In the crystal structure of the complex,²³ the DNA exhibits three remarkable structural changes induced by the protein. The DNA in the complex is bent significantly at the position of the TD and exhibits a large helical twist in the vicinity of the kink. Furthermore, the adenine base opposite the 5′-thymine base of the TD is flipped out and inserted into a binding pocket without forming specific hydrogen bonds with the protein residues. The space left by the flipped-out base provides access to the site of damage by the catalytic residues. The only direct contact between the protein and the lesion is a hydrogen bond between Arg26 and the O₍₂₎ of the 5′-thymine base in TD and several contacts between the protein and the phosphate groups are mediated through water molecules. Thus, the authors²³ propose that the recognition of the DNA with TD is accomplished through an indirect readout and the kink induced in the DNA by the protein is coupled to the flipping of the adenine base opposite the TD. Nevertheless, the details of the coupling between bending and flipping remain unclear and the structure fails to explain the essential difference between a damaged and a native DNA.

Uracil is a base-damage in DNA that originates through misincorporation or hydrolytic deamination of cytosine.³¹ Uracil DNA glycosylase (UDG) is a very efficient repair enzyme, which has been studied extensively by experimental and theoretical methods.32., 33., 34., 35., 36. Crystal structures of UDG with a uracil-containing DNA show that the uracil base is flipped out and anchored in a specific pocket inside the enzyme.7., 37., 38. The structure of the DNA is distorted substantially with a kink of 45° near the flipped uracil base. Recent studies of the contributions of various residues of UDG to the formation of the complex with the DNA identified three distinct stages in complex formation.39., 40. An early step consists of pinching the phosphodiester backbone followed by a pushing and plugging step. Both steps seem to enhance the base flipping and stabilize the flipped-out state. The last stage consists of pulling by the residues in the active-site pocket, which is associated with a conformational change of the UDG. These studies and the comparison of the distortions in the complexed DNA structure to those induced by a G·U mismatch⁴¹ illustrate again that the minor structural changes produced by a wobble base-pair cannot account for the specificity of damage recognition. Thus, in order to understand the role the proteins play in enhancing base flipping as part of their enzymatic specificity, we need to formulate a link between the damage in DNA and its flexibility properties that enhance spontaneous base flipping.

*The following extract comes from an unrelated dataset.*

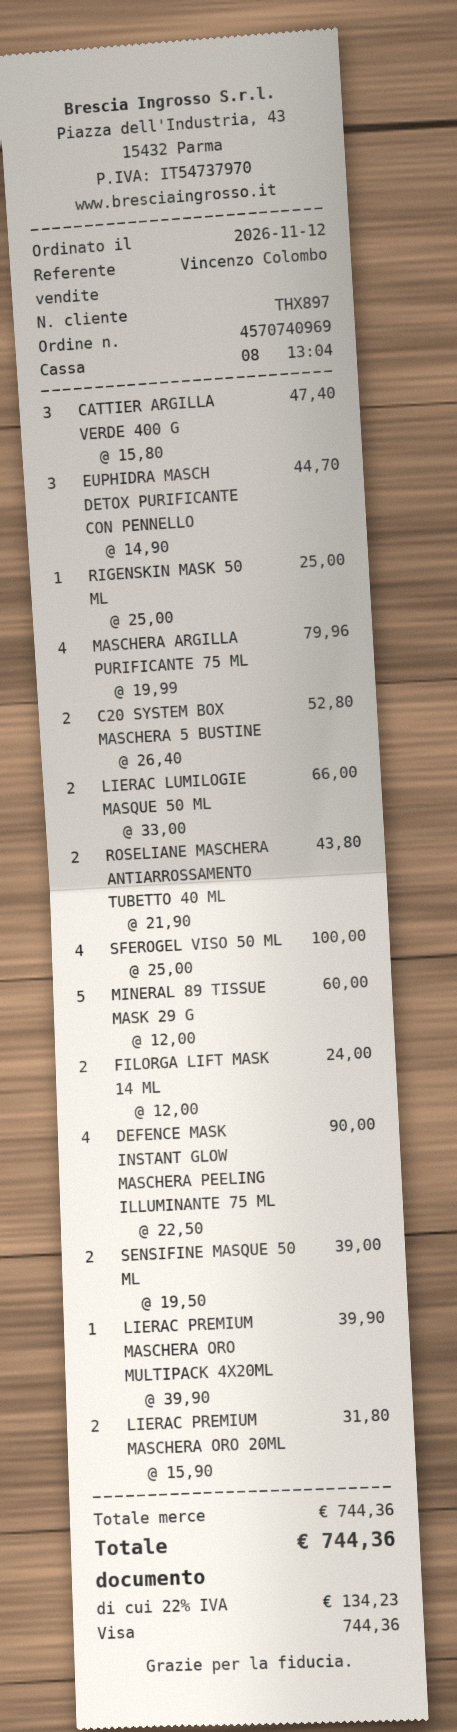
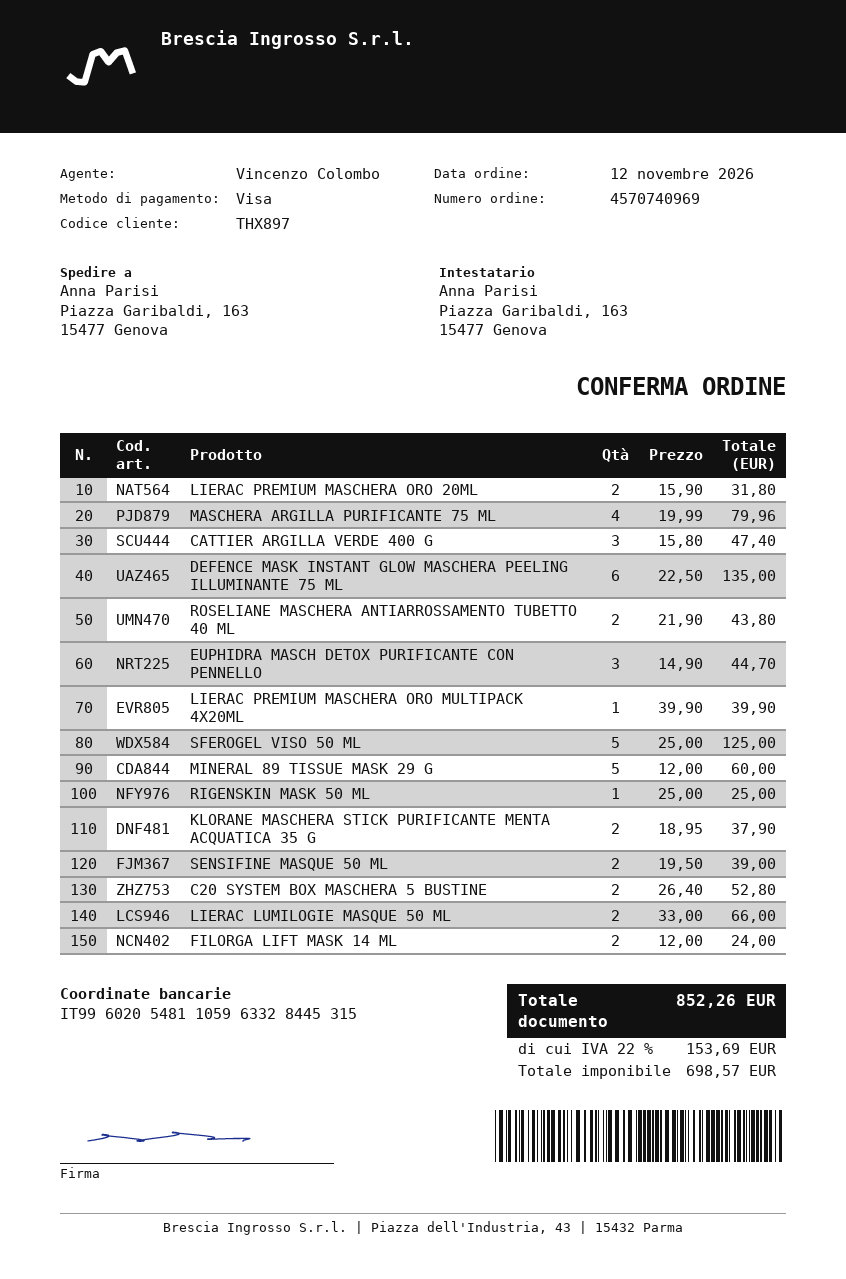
SFEROGEL VISO 50 ML: 4 x 25.00 = 100.00 -> 5 x 25.00 = 125.00
DEFENCE MASK INSTANT GLOW MASCHERA PEELING ILLUMINANTE 75 ML: 4 x 22.50 = 90.00 -> 6 x 22.50 = 135.00
KLORANE MASCHERA STICK PURIFICANTE MENTA ACQUATICA 35 G: none -> 2 x 18.95 = 37.90
tax: 22% = 134.23 -> 22% = 153.69
total: 744.36 -> 852.26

In the present work, we use MD simulations to construct a potential of mean force (PMF) representation of the free-energy profile of bending and base opening. We find that the damage enhances the coupling between bending and base opening, which lowers the barrier for base flipping in the damaged sequences. Thus, the dynamic properties of DNA that influence the interaction between the repair enzyme and the DNA play an important role in specific damage recognition.